Keeping each line exactly as it is, output all of the records.
──────────────────────────────
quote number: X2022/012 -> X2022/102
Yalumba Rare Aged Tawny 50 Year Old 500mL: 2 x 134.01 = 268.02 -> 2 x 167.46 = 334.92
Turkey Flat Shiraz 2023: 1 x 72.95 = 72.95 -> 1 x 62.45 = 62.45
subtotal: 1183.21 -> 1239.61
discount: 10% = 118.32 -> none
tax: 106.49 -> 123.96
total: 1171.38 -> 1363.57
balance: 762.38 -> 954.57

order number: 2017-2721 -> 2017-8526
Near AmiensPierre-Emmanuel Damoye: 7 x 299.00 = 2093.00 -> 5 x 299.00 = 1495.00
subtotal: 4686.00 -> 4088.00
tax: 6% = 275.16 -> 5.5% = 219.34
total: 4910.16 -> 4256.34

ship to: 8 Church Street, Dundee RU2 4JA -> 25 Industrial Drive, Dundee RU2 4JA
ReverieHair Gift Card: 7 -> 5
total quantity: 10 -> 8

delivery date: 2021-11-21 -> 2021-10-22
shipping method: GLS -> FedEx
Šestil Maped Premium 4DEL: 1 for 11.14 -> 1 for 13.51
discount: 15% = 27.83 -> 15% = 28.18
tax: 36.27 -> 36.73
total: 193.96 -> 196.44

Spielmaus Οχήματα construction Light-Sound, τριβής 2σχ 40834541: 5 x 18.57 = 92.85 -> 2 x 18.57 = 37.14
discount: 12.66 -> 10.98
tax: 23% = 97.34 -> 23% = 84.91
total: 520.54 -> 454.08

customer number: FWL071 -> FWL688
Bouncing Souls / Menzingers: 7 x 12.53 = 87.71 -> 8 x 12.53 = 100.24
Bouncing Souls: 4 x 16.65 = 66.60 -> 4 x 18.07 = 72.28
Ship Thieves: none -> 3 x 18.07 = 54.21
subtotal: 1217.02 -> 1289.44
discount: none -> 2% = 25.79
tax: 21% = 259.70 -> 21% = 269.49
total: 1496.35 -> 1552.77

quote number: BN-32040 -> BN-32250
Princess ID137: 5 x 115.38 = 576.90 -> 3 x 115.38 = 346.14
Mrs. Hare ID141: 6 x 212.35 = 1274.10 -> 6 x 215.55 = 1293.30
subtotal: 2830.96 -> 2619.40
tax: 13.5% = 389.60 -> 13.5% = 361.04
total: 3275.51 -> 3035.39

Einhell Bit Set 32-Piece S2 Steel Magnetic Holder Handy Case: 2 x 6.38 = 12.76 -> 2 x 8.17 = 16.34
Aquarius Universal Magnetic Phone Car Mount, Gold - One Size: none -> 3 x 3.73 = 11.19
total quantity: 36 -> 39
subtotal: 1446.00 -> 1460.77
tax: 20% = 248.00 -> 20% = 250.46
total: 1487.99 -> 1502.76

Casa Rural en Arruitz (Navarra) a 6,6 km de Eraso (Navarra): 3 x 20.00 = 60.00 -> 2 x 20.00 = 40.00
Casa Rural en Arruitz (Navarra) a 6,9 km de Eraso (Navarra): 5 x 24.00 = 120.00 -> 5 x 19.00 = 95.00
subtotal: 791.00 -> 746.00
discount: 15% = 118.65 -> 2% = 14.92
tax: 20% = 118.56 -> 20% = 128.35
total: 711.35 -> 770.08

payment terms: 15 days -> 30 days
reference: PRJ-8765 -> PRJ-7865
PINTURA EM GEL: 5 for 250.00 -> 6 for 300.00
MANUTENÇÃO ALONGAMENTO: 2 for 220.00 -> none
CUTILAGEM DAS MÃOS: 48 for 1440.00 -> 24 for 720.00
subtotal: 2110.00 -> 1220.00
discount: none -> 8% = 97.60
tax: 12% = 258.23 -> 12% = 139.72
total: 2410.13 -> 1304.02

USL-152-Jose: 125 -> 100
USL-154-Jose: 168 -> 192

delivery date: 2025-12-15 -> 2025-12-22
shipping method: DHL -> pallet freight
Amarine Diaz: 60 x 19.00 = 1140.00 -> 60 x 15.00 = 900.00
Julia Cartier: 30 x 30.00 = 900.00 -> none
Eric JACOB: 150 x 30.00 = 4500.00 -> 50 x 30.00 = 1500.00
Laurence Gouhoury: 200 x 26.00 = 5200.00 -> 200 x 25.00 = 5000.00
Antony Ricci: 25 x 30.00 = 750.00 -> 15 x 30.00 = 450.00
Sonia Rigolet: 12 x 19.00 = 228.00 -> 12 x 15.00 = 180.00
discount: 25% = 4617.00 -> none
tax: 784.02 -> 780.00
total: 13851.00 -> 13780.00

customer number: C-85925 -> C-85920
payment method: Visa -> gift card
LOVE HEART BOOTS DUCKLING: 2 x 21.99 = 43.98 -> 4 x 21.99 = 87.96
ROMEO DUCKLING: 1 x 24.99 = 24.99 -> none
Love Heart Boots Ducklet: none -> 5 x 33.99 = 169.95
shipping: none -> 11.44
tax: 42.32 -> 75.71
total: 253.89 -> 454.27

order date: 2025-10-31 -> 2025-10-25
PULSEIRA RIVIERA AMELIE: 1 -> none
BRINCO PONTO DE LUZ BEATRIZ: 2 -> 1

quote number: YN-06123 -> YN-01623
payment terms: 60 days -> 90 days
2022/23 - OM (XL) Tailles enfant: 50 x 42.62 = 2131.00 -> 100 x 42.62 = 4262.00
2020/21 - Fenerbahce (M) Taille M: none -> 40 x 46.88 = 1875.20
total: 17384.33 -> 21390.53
──────────────────────────────
▶ YOUR RESPONSE:
quote number: X2022/012 -> X2022/102
Yalumba Rare Aged Tawny 50 Year Old 500mL: 2 x 134.01 = 268.02 -> 2 x 167.46 = 334.92
Turkey Flat Shiraz 2023: 1 x 72.95 = 72.95 -> 1 x 62.45 = 62.45
subtotal: 1183.21 -> 1239.61
discount: 10% = 118.32 -> none
tax: 106.49 -> 123.96
total: 1171.38 -> 1363.57
balance: 762.38 -> 954.57

order number: 2017-2721 -> 2017-8526
Near AmiensPierre-Emmanuel Damoye: 7 x 299.00 = 2093.00 -> 5 x 299.00 = 1495.00
subtotal: 4686.00 -> 4088.00
tax: 6% = 275.16 -> 5.5% = 219.34
total: 4910.16 -> 4256.34

ship to: 8 Church Street, Dundee RU2 4JA -> 25 Industrial Drive, Dundee RU2 4JA
ReverieHair Gift Card: 7 -> 5
total quantity: 10 -> 8

delivery date: 2021-11-21 -> 2021-10-22
shipping method: GLS -> FedEx
Šestil Maped Premium 4DEL: 1 for 11.14 -> 1 for 13.51
discount: 15% = 27.83 -> 15% = 28.18
tax: 36.27 -> 36.73
total: 193.96 -> 196.44

Spielmaus Οχήματα construction Light-Sound, τριβής 2σχ 40834541: 5 x 18.57 = 92.85 -> 2 x 18.57 = 37.14
discount: 12.66 -> 10.98
tax: 23% = 97.34 -> 23% = 84.91
total: 520.54 -> 454.08

customer number: FWL071 -> FWL688
Bouncing Souls / Menzingers: 7 x 12.53 = 87.71 -> 8 x 12.53 = 100.24
Bouncing Souls: 4 x 16.65 = 66.60 -> 4 x 18.07 = 72.28
Ship Thieves: none -> 3 x 18.07 = 54.21
subtotal: 1217.02 -> 1289.44
discount: none -> 2% = 25.79
tax: 21% = 259.70 -> 21% = 269.49
total: 1496.35 -> 1552.77

quote number: BN-32040 -> BN-32250
Princess ID137: 5 x 115.38 = 576.90 -> 3 x 115.38 = 346.14
Mrs. Hare ID141: 6 x 212.35 = 1274.10 -> 6 x 215.55 = 1293.30
subtotal: 2830.96 -> 2619.40
tax: 13.5% = 389.60 -> 13.5% = 361.04
total: 3275.51 -> 3035.39

Einhell Bit Set 32-Piece S2 Steel Magnetic Holder Handy Case: 2 x 6.38 = 12.76 -> 2 x 8.17 = 16.34
Aquarius Universal Magnetic Phone Car Mount, Gold - One Size: none -> 3 x 3.73 = 11.19
total quantity: 36 -> 39
subtotal: 1446.00 -> 1460.77
tax: 20% = 248.00 -> 20% = 250.46
total: 1487.99 -> 1502.76

Casa Rural en Arruitz (Navarra) a 6,6 km de Eraso (Navarra): 3 x 20.00 = 60.00 -> 2 x 20.00 = 40.00
Casa Rural en Arruitz (Navarra) a 6,9 km de Eraso (Navarra): 5 x 24.00 = 120.00 -> 5 x 19.00 = 95.00
subtotal: 791.00 -> 746.00
discount: 15% = 118.65 -> 2% = 14.92
tax: 20% = 118.56 -> 20% = 128.35
total: 711.35 -> 770.08

payment terms: 15 days -> 30 days
reference: PRJ-8765 -> PRJ-7865
PINTURA EM GEL: 5 for 250.00 -> 6 for 300.00
MANUTENÇÃO ALONGAMENTO: 2 for 220.00 -> none
CUTILAGEM DAS MÃOS: 48 for 1440.00 -> 24 for 720.00
subtotal: 2110.00 -> 1220.00
discount: none -> 8% = 97.60
tax: 12% = 258.23 -> 12% = 139.72
total: 2410.13 -> 1304.02

USL-152-Jose: 125 -> 100
USL-154-Jose: 168 -> 192

delivery date: 2025-12-15 -> 2025-12-22
shipping method: DHL -> pallet freight
Amarine Diaz: 60 x 19.00 = 1140.00 -> 60 x 15.00 = 900.00
Julia Cartier: 30 x 30.00 = 900.00 -> none
Eric JACOB: 150 x 30.00 = 4500.00 -> 50 x 30.00 = 1500.00
Laurence Gouhoury: 200 x 26.00 = 5200.00 -> 200 x 25.00 = 5000.00
Antony Ricci: 25 x 30.00 = 750.00 -> 15 x 30.00 = 450.00
Sonia Rigolet: 12 x 19.00 = 228.00 -> 12 x 15.00 = 180.00
discount: 25% = 4617.00 -> none
tax: 784.02 -> 780.00
total: 13851.00 -> 13780.00

customer number: C-85925 -> C-85920
payment method: Visa -> gift card
LOVE HEART BOOTS DUCKLING: 2 x 21.99 = 43.98 -> 4 x 21.99 = 87.96
ROMEO DUCKLING: 1 x 24.99 = 24.99 -> none
Love Heart Boots Ducklet: none -> 5 x 33.99 = 169.95
shipping: none -> 11.44
tax: 42.32 -> 75.71
total: 253.89 -> 454.27

order date: 2025-10-31 -> 2025-10-25
PULSEIRA RIVIERA AMELIE: 1 -> none
BRINCO PONTO DE LUZ BEATRIZ: 2 -> 1

quote number: YN-06123 -> YN-01623
payment terms: 60 days -> 90 days
2022/23 - OM (XL) Tailles enfant: 50 x 42.62 = 2131.00 -> 100 x 42.62 = 4262.00
2020/21 - Fenerbahce (M) Taille M: none -> 40 x 46.88 = 1875.20
total: 17384.33 -> 21390.53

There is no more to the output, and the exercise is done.